═════ DATA EXTRACT ═════

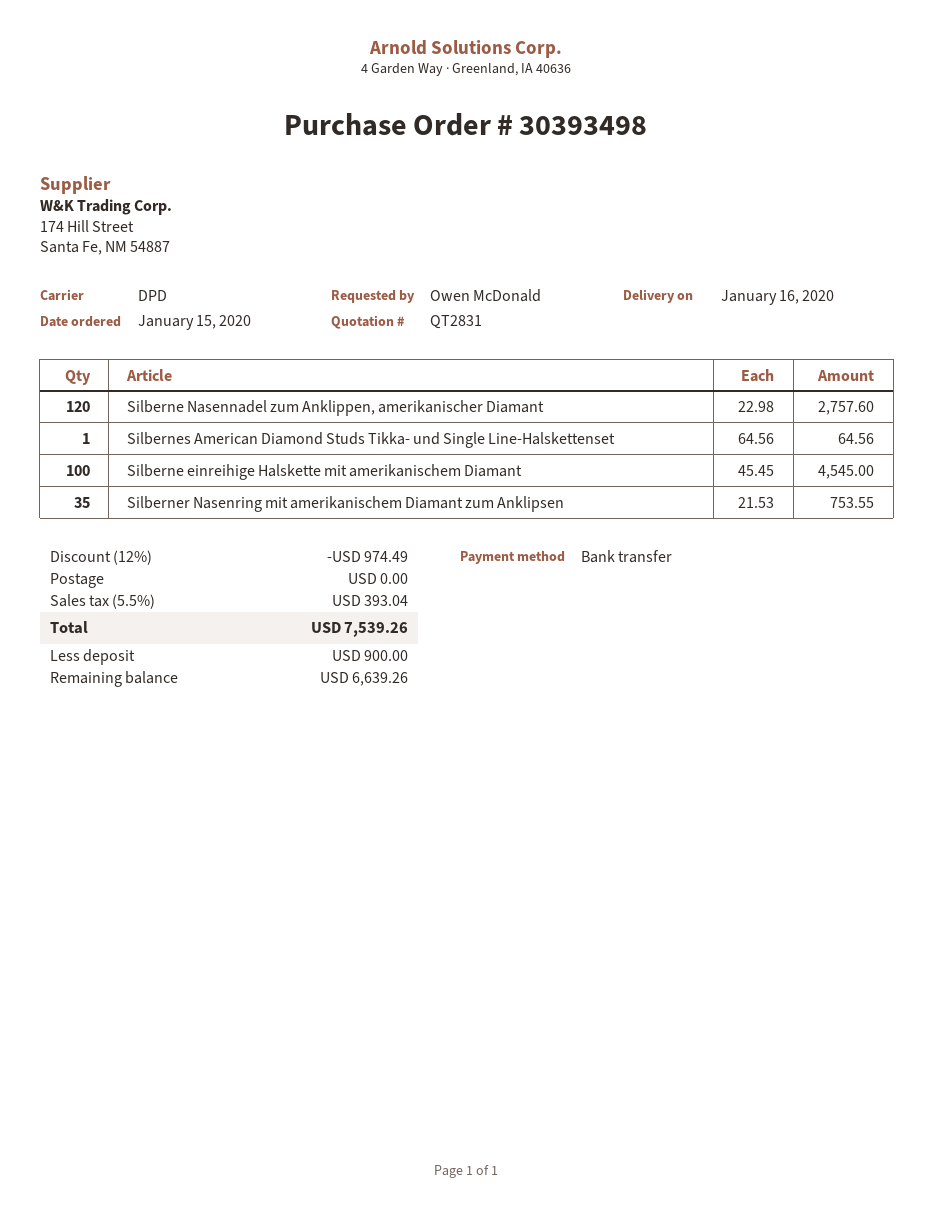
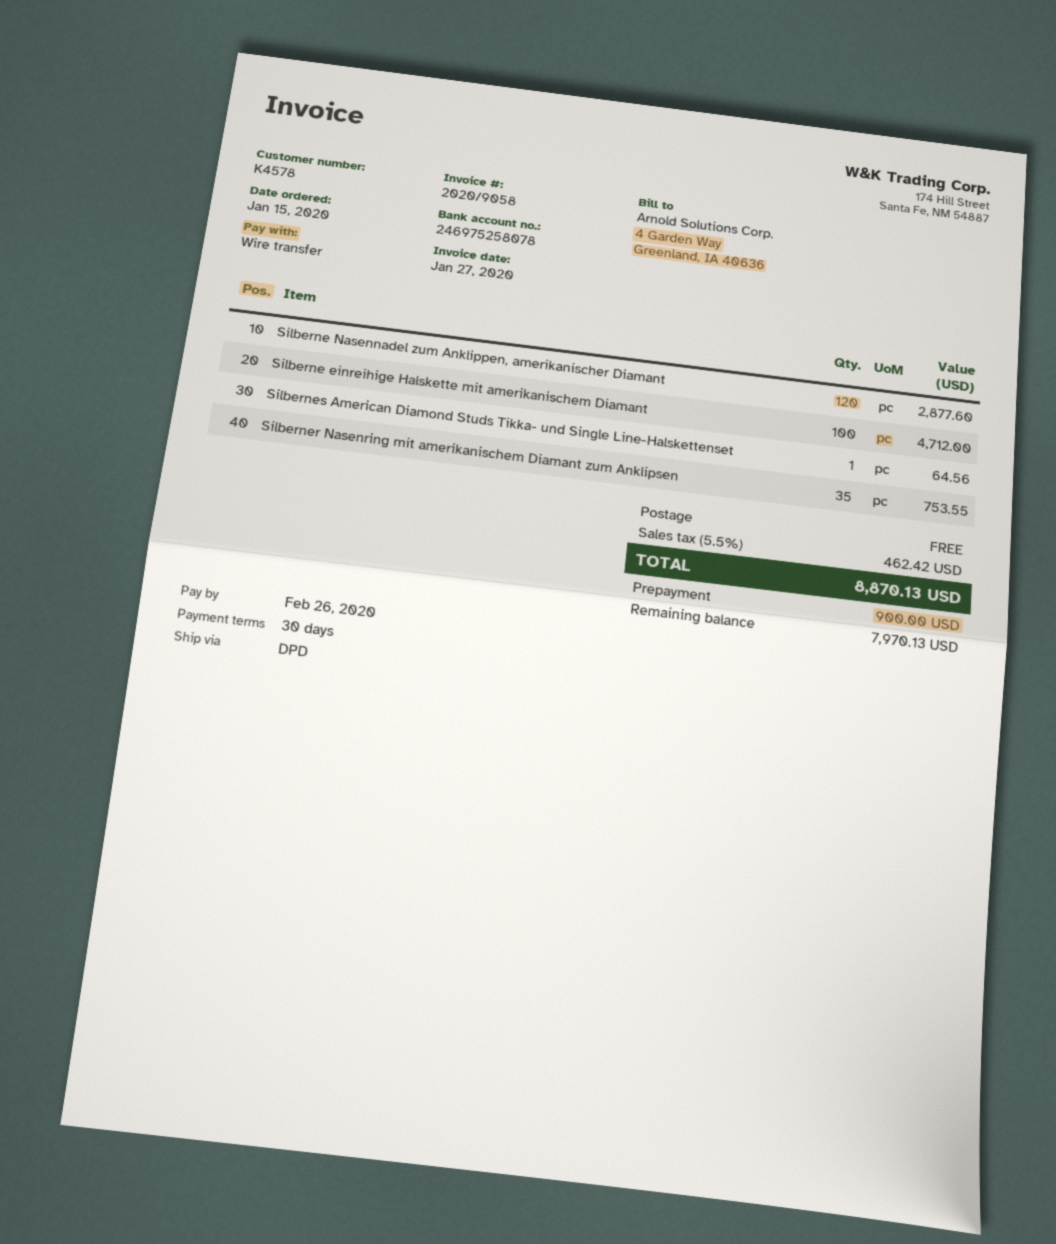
Silberne Nasennadel zum Anklippen, amerikanischer Diamant: 120 for 2757.60 -> 120 for 2877.60
Silberne einreihige Halskette mit amerikanischem Diamant: 100 for 4545.00 -> 100 for 4712.00
discount: 12% = 974.49 -> none
tax: 5.5% = 393.04 -> 5.5% = 462.42
total: 7539.26 -> 8870.13
balance: 6639.26 -> 7970.13

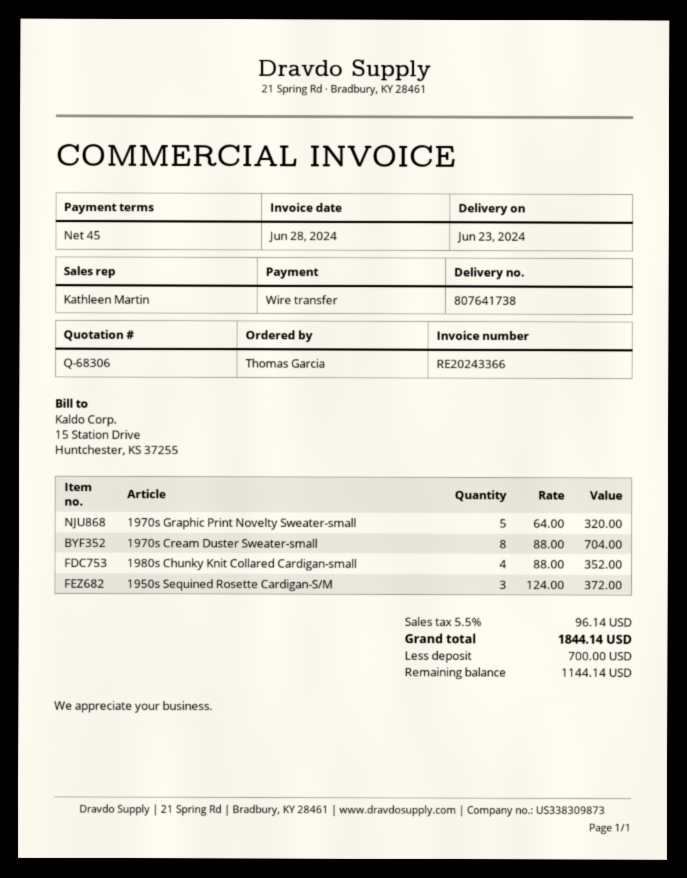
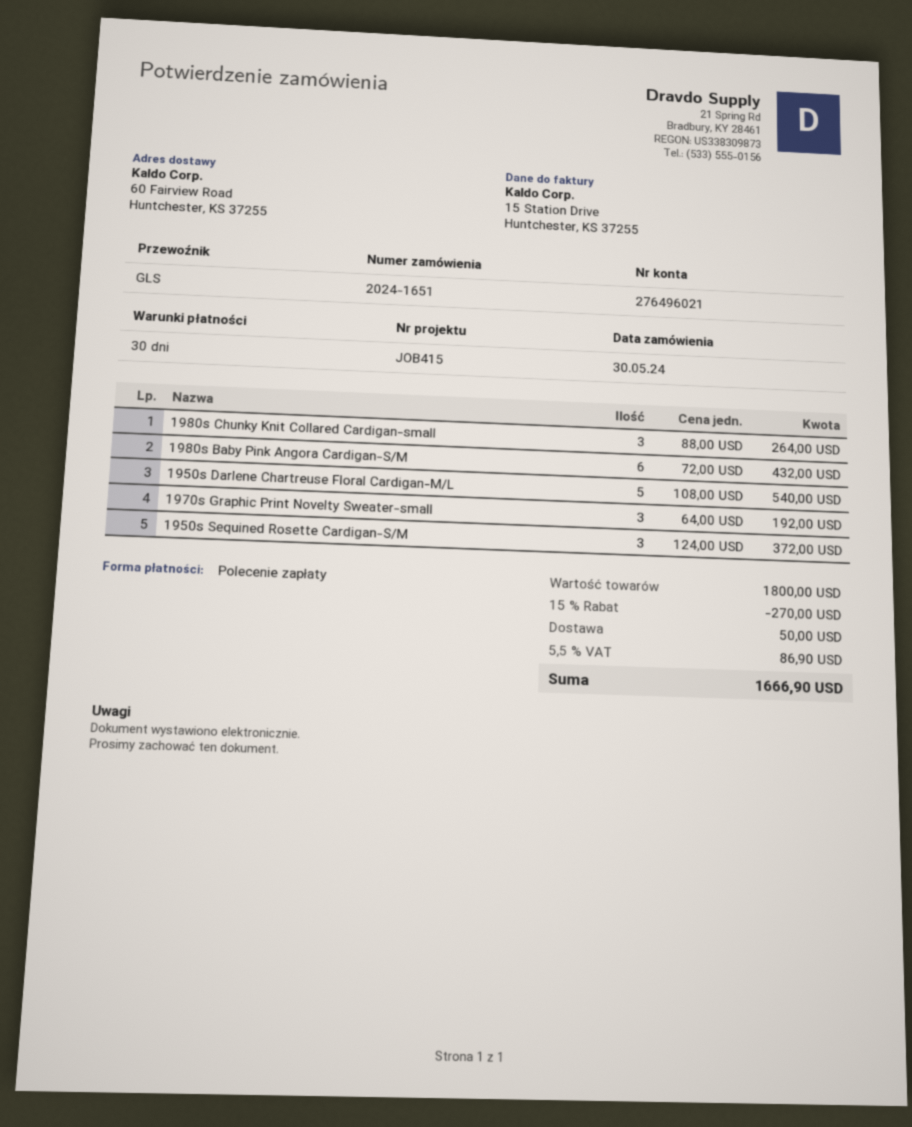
payment terms: 45 days -> 30 days
payment method: bank transfer -> direct debit
1970s Graphic Print Novelty Sweater-small: 5 x 64.00 = 320.00 -> 3 x 64.00 = 192.00
1970s Cream Duster Sweater-small: 8 x 88.00 = 704.00 -> none
1980s Chunky Knit Collared Cardigan-small: 4 x 88.00 = 352.00 -> 3 x 88.00 = 264.00
1980s Baby Pink Angora Cardigan-S/M: none -> 6 x 72.00 = 432.00
1950s Darlene Chartreuse Floral Cardigan-M/L: none -> 5 x 108.00 = 540.00
discount: none -> 15% = 270.00
shipping: none -> 50.00
tax: 5.5% = 96.14 -> 5.5% = 86.90
total: 1844.14 -> 1666.90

═════

Type the entries above out again exactly, with no pictures.

→ EXERCISE SOLUTION:
Silberne Nasennadel zum Anklippen, amerikanischer Diamant: 120 for 2757.60 -> 120 for 2877.60
Silberne einreihige Halskette mit amerikanischem Diamant: 100 for 4545.00 -> 100 for 4712.00
discount: 12% = 974.49 -> none
tax: 5.5% = 393.04 -> 5.5% = 462.42
total: 7539.26 -> 8870.13
balance: 6639.26 -> 7970.13

payment terms: 45 days -> 30 days
payment method: bank transfer -> direct debit
1970s Graphic Print Novelty Sweater-small: 5 x 64.00 = 320.00 -> 3 x 64.00 = 192.00
1970s Cream Duster Sweater-small: 8 x 88.00 = 704.00 -> none
1980s Chunky Knit Collared Cardigan-small: 4 x 88.00 = 352.00 -> 3 x 88.00 = 264.00
1980s Baby Pink Angora Cardigan-S/M: none -> 6 x 72.00 = 432.00
1950s Darlene Chartreuse Floral Cardigan-M/L: none -> 5 x 108.00 = 540.00
discount: none -> 15% = 270.00
shipping: none -> 50.00
tax: 5.5% = 96.14 -> 5.5% = 86.90
total: 1844.14 -> 1666.90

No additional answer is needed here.